Insbesondere das harte Los des unterhalb des Kopfes Gelähmten, dessen permanente körperliche Schwierigkeiten und Schmerzen werden darin jedenfalls ausführlich und seitenweise beschrieben und erzielten damit ganz offenbar eine entsprechende Wirkung. Der Will Traynor in diesem Hollywood-Film sieht jedoch nicht nur unverschämt gut aus und besitzt dazu ein entwaffnendes Lächeln, man bekommt auch nur noch am Rande etwas davon mit wie hart sich vor allem der physische Alltag für ihn gestaltet. Dass geht sogar so weit, dass man sich mittendrin plötzlich wundert, dass Will ja seine Arme gar nicht bewegen und damit Hände schütteln kann – wurde das doch bis dahin überhaupt nicht thematisiert.

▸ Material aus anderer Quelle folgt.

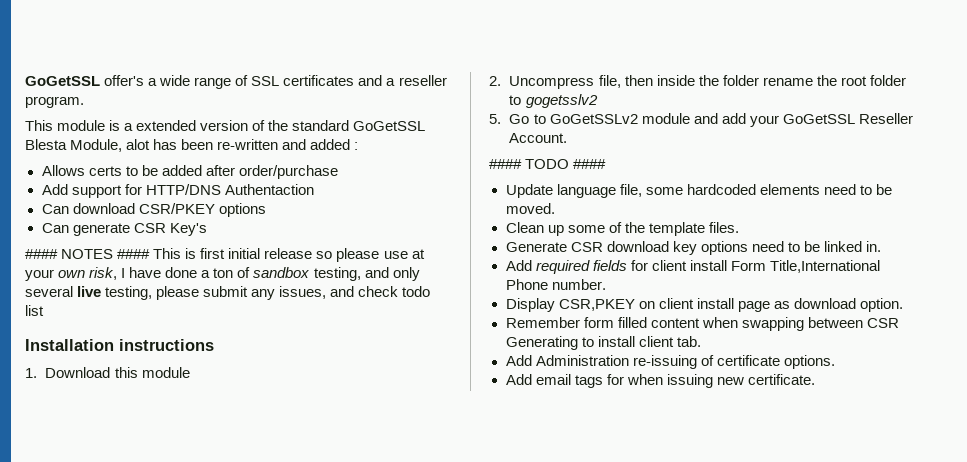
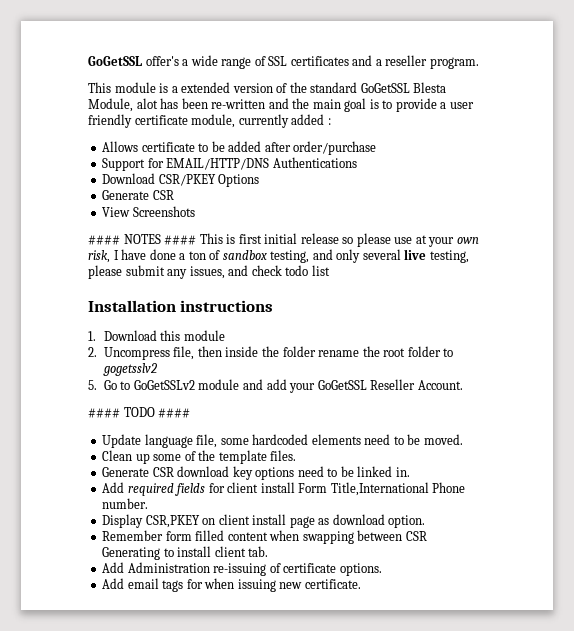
(307, 144) none -> [292,98,474,112] [88,114,289,128] the main goal is to provide a user friendly certificate module, currently
[88,166,122,176] certs -> [141,142,195,152] certificate
[41,184,314,198] [41,203,266,217] [41,223,207,236] Add support for HTTP/DNS Authentaction // Can download CSR/PKEY options // Can generate CSR Key's -> [102,157,357,171] [102,173,260,187] [102,190,174,200] [102,206,195,217] Support for EMAIL/HTTP/DNS Authentications // Download CSR/PKEY Options // Generate CSR // View Screenshots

Auch der Ablauf der Geschichte stammt aus dem Setzbaukasten für Romantik-Streifen, mit einem wohl austarierten Verhältnis von Drama und Komödie, bei dem Letztere das Erstere immer genau dann auflöst, wenn es droht allzu ernst zu werden. Vom Witz und der zeitweisen Anarchie eines „Ziemlich beste Freunde“, der im Prinzip eine ganz ähnliche Geschichte der Annäherung, nur halt ohne die Lovestory erzählt, ist hier jedenfalls nichts zu spüren. Dass „Ein ganzes halbes Jahr“ trotzdem noch halbwegs ungeschoren davonkommt verdankt der Film letztlich einzig und allein seinen beiden Hauptdarstellern. Denn trotz der mangelhaften Ausgestaltung seiner Figur durch das Drehbuch gelingt es Sam Claflin („Snow White & The Huntsman“, „Tribute von Panem“) in seiner ersten großen Kino-Hauptrolle eine starke Präsenz zu entwickeln und ihr Einiges an Charme zu verleihen. Noch überraschender gilt das auch für Emilia Clarke, eine Schauspielerin der man ja gelegentlich vorwirft nicht die Autorität und Ausstrahlung zu besitzen um ihre in der Popkultur mittlerweile äußerst bedeutende Figur der „Drachenmutter“ Daenerys Targaryen angemessen verkörpern zu können. Im Fach romantische Komödie sieht das aber ganz anders aus, denn hier erleben wir eine völlig andere Emilia Clarke, die mit schwer britischem Akzent, entwaffnender Natürlichkeit und einigem Witz verblüfft und es dem Betrachter schwer macht sie als Louisa nicht umgehend ins Herz zu schließen.
Somit liefert dieser Film also immerhin den Nachweis für das Talent einer bisher etwas unterschätzten Schauspielerin, bleibt ansonsten aber leider allzu sehr in den abgenutzten Konventionen des Genres stecken.